§ WHAT YOU SHOULD DO: Write the listing below out again word for word, without a single picture.
______________________________
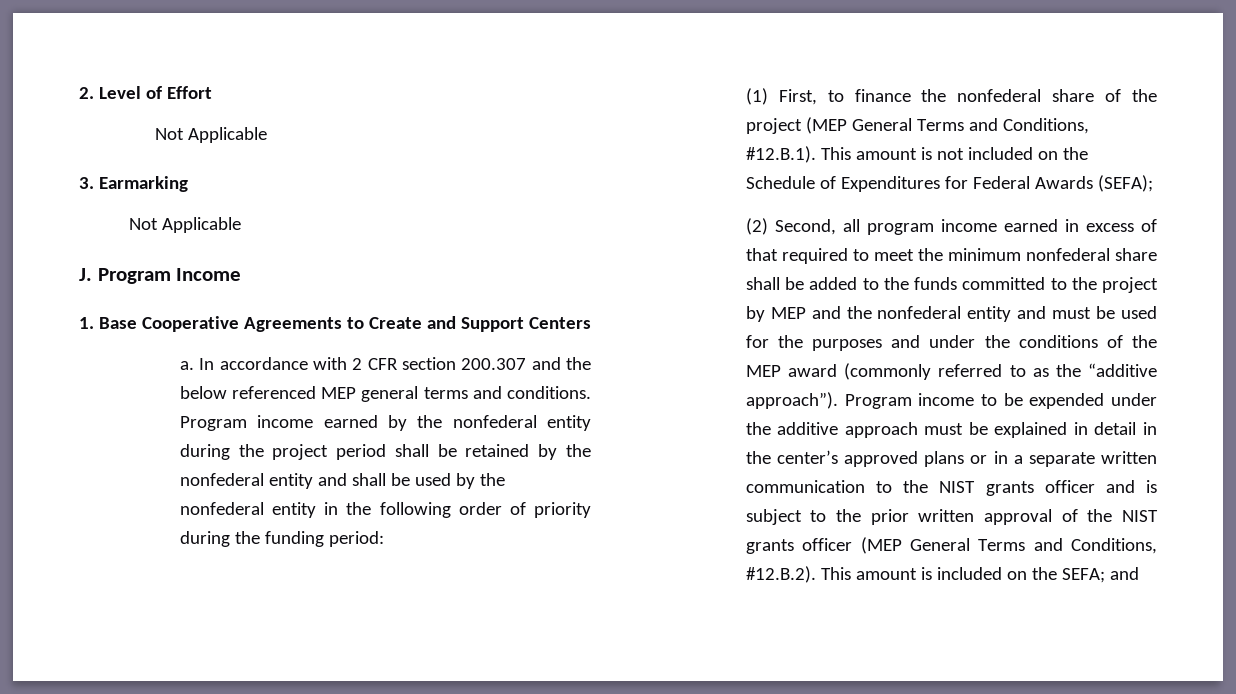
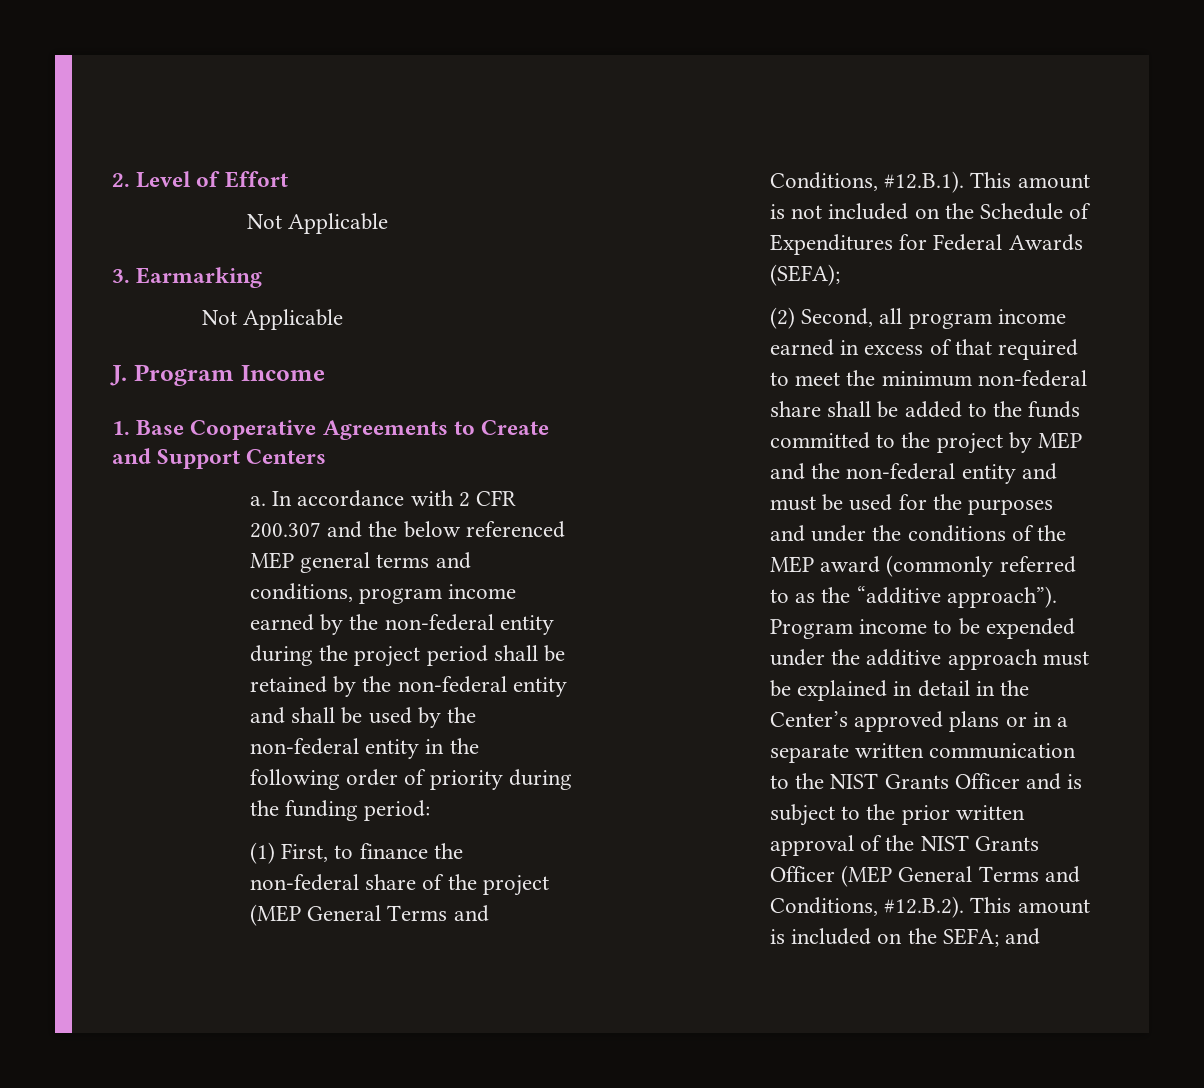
- In accordance with 2 CFR section 200.307 and the below referenced MEP general terms and conditions. Program income earned by the nonfederal entity during the project period shall be retained by the nonfederal entity and shall be used by the nonfederal entity in the following order of priority during the funding period:
+ In accordance with 2 CFR 200.307 and the below referenced MEP general terms and conditions, program income earned by the non-federal entity during the project period shall be retained by the non-federal entity and shall be used by the non-federal entity in the following order of priority during the funding period:
- (1) First, to finance the nonfederal share of the project (MEP General Terms and Conditions, #12.B.1). This amount is not included on the Schedule of Expenditures for Federal Awards (SEFA);
+ (1) First, to finance the non-federal share of the project (MEP General Terms and Conditions, #12.B.1). This amount is not included on the Schedule of Expenditures for Federal Awards (SEFA);
- (2) Second, all program income earned in excess of that required to meet the minimum nonfederal share shall be added to the funds committed to the project by MEP and the nonfederal entity and must be used for the purposes and under the conditions of the MEP award (commonly referred to as the “additive approach”).
+ (2) Second, all program income earned in excess of that required to meet the minimum non-federal share shall be added to the funds committed to the project by MEP and the non-federal entity and must be used for the purposes and under the conditions of the MEP award (commonly referred to as the “additive approach”).
- Program income to be expended under the additive approach must be explained in detail in the center’s approved plans or in a separate written communication to the NIST grants officer and is subject to the prior written approval of the NIST grants officer (MEP General Terms and Conditions, #12.B.2). This amount is included on the SEFA; and
+ Program income to be expended under the additive approach must be explained in detail in the Center’s approved plans or in a separate written communication to the NIST Grants Officer and is subject to the prior written approval of the NIST Grants Officer (MEP General Terms and Conditions, #12.B.2). This amount is included on the SEFA; and

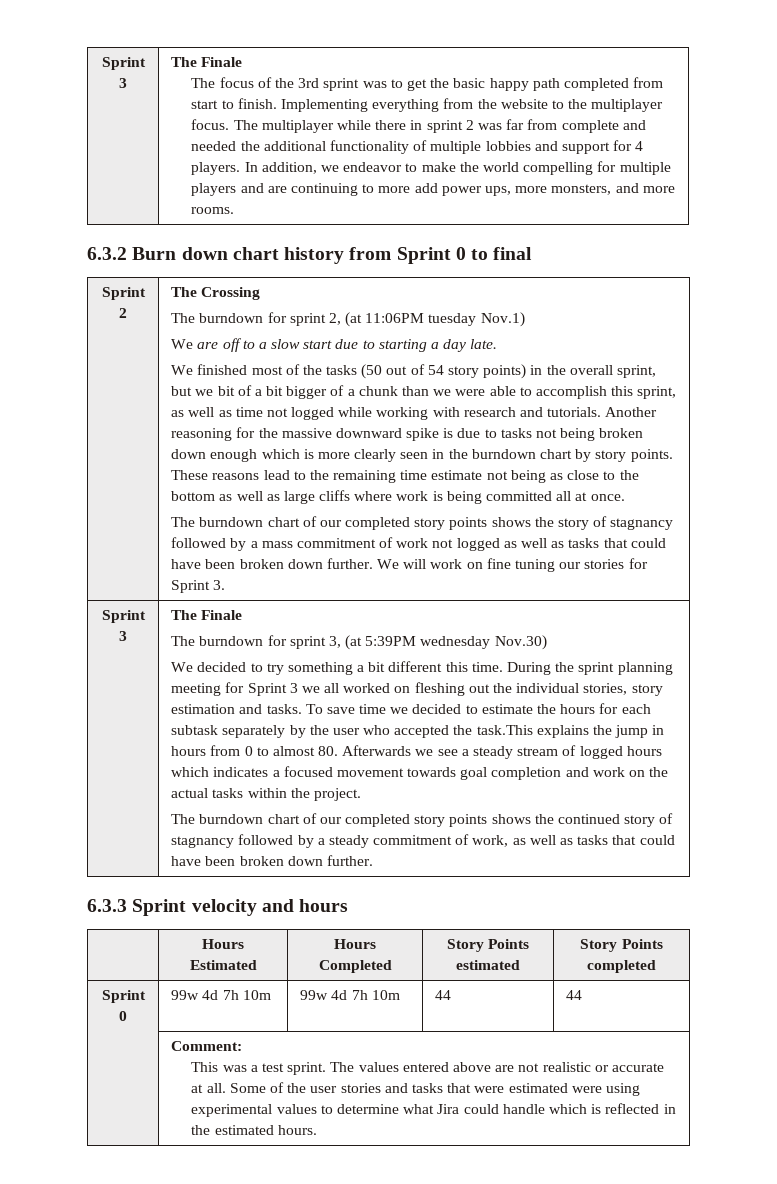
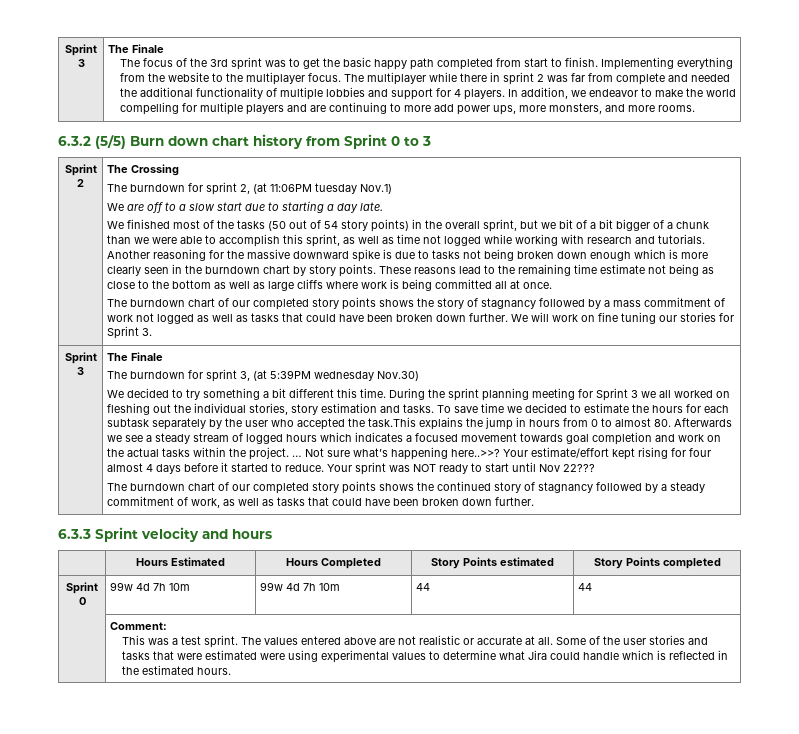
- 6.3.2 Burn down chart history from Sprint 0 to final
+ 6.3.2 (5/5) Burn down chart history from Sprint 0 to 3
+ … Not sure what’s happening here..>>? Your estimate/effort kept rising for four almost 4 days before it started to reduce. Your sprint was NOT ready to start until Nov 22???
______________________________
§ RESULT:
- In accordance with 2 CFR section 200.307 and the below referenced MEP general terms and conditions. Program income earned by the nonfederal entity during the project period shall be retained by the nonfederal entity and shall be used by the nonfederal entity in the following order of priority during the funding period:
+ In accordance with 2 CFR 200.307 and the below referenced MEP general terms and conditions, program income earned by the non-federal entity during the project period shall be retained by the non-federal entity and shall be used by the non-federal entity in the following order of priority during the funding period:
- (1) First, to finance the nonfederal share of the project (MEP General Terms and Conditions, #12.B.1). This amount is not included on the Schedule of Expenditures for Federal Awards (SEFA);
+ (1) First, to finance the non-federal share of the project (MEP General Terms and Conditions, #12.B.1). This amount is not included on the Schedule of Expenditures for Federal Awards (SEFA);
- (2) Second, all program income earned in excess of that required to meet the minimum nonfederal share shall be added to the funds committed to the project by MEP and the nonfederal entity and must be used for the purposes and under the conditions of the MEP award (commonly referred to as the “additive approach”).
+ (2) Second, all program income earned in excess of that required to meet the minimum non-federal share shall be added to the funds committed to the project by MEP and the non-federal entity and must be used for the purposes and under the conditions of the MEP award (commonly referred to as the “additive approach”).
- Program income to be expended under the additive approach must be explained in detail in the center’s approved plans or in a separate written communication to the NIST grants officer and is subject to the prior written approval of the NIST grants officer (MEP General Terms and Conditions, #12.B.2). This amount is included on the SEFA; and
+ Program income to be expended under the additive approach must be explained in detail in the Center’s approved plans or in a separate written communication to the NIST Grants Officer and is subject to the prior written approval of the NIST Grants Officer (MEP General Terms and Conditions, #12.B.2). This amount is included on the SEFA; and

- 6.3.2 Burn down chart history from Sprint 0 to final
+ 6.3.2 (5/5) Burn down chart history from Sprint 0 to 3
+ … Not sure what’s happening here..>>? Your estimate/effort kept rising for four almost 4 days before it started to reduce. Your sprint was NOT ready to start until Nov 22???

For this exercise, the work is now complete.